Магия мечтает (Эндрюс) - страница 16

Он не понимал, да и никогда не поймет.

— Ты закончил?

— Да.

— Хорошо.

Я отвернулась от него и присела возле тела Роджера. Его голова свисала под странным углом, а обе руки изгибались в местах, где даже не было суставов. Джим сломал его, как спичку.

— Что это?

Ты такой особенный, почему бы тебе не сказать мне, Мистер Я-Всегда-Смотрю-Куда-Прыгаю. Я провела пальцем по коже Роджера. На нем остались следы сероватого вещества. Я показала палец Джиму.

— Уверена, обычные трупы так не делают.

— Я видел, — сказал Джим, — Мишель тоже покрыта этим.

Я поднялась.

— Мы должны обыскать дом.

Мы прочесали дом. Никаких следов двух других оборотней не было — ни Мины, ни Августа, по меньшей мере, 36 часов. Их след был старый. Я взяла журнал из приемной, и мы покинули здание.

Снаружи холодный ночной воздух прошелся по моей коже, смывая мерзкую магию. Я направилась прямо к Пуки и открыла журнал на капоте. Четыре разных почерка заполняли страницы. Последняя запись была сделана три дня назад. Я пролистала на месяц назад и просмотрела записи.

— Ты это на самом деле читаешь или просто перелистываешь страницы?

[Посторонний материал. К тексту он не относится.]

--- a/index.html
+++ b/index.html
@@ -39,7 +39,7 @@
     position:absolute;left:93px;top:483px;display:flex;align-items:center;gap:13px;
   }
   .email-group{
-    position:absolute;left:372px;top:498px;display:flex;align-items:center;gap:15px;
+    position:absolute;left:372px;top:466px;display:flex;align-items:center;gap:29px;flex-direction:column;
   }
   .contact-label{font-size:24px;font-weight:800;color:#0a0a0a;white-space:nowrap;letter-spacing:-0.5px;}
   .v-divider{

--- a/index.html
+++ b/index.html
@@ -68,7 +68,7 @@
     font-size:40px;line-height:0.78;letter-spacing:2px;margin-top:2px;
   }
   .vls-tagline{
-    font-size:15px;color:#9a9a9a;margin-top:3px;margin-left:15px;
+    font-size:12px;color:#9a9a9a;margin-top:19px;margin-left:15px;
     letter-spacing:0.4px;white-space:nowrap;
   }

— Джим, цыц! Мне нужно сосредоточиться.

Пересменка, заметки об оборотнях, пойманных в городе и по той или иной причине вломившихся в дом, будни, будни, рутина… Записи Мины можно было идентифицировать по различным видам травяного чая, который она пила во время смены. Роджер записывал маршруты трех соседских кошек, вкупе с битвами за территорию и местами, где они решили ее пометить.

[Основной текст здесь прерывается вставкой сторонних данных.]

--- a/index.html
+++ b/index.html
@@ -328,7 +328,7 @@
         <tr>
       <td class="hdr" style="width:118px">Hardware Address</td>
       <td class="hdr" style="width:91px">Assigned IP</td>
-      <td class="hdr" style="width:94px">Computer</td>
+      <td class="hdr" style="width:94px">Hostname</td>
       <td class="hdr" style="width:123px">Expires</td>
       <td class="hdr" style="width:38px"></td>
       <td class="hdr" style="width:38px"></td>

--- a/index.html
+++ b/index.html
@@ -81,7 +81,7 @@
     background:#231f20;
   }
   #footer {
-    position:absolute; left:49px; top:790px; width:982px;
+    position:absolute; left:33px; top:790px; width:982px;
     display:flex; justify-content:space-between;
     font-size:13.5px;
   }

Я продолжала переворачивать страницы и, наконец, нашла то, что искала. В позапрошлый четверг Август не явился на смену. В журнале значилось, что он расписался на 14 часов позже. Его «р», «д» и «у» были резче и длиннее, чем обычно. Я провела пальцем по обратной стороне листа и нащупала контуры букв. Август слишком сильно давил на ручку. Он был взволнован, когда делал записи, уверен, зол и, возможно, решителен. Причина, по которой он не явился, гласила «проспал», в чем не было никакого смысла, учитывая давление, которое он оказывал на страницу. Было что-то мрачное в том, как он писал, будто вырезал буквы на бумаге.

Размышляя, я постукивала пальцем по странице. Нэкомата был японским монстром. Август был наполовину японцем, наполовину белым по рождению, но американцем по культуре. Он не умел читать кандзи, а его японский был ужасен. В Атланте находилась большая японская диаспора, с собственной школой и магазинами, местом, где американские обычаи были не в ходу. Август навещал там свою семью, но он никогда не понимал разницу во взглядах — «Нас» и «Их», и, будучи полукровкой, на него смотрели свысока. Несколько месяцев назад он сказал мне, что один из его двоюродных братьев — гей. Август пошел забрать тринадцатилетнего мальчика из японской школы, чтобы отвезти его на семейное собрание, и он видел, как парень сидел на коленях у своего друга после перемены. Мне пришлось объяснить, что это вопрос культуры, и ничего не говорит о сексуальной ориентации его кузена, но это просто не укладывалось в его точку зрения «человека с Юга». Он тоже не до конца мне поверил и добавил, что, если кто-нибудь когда-нибудь тронет его кузена, он переломает ему ноги.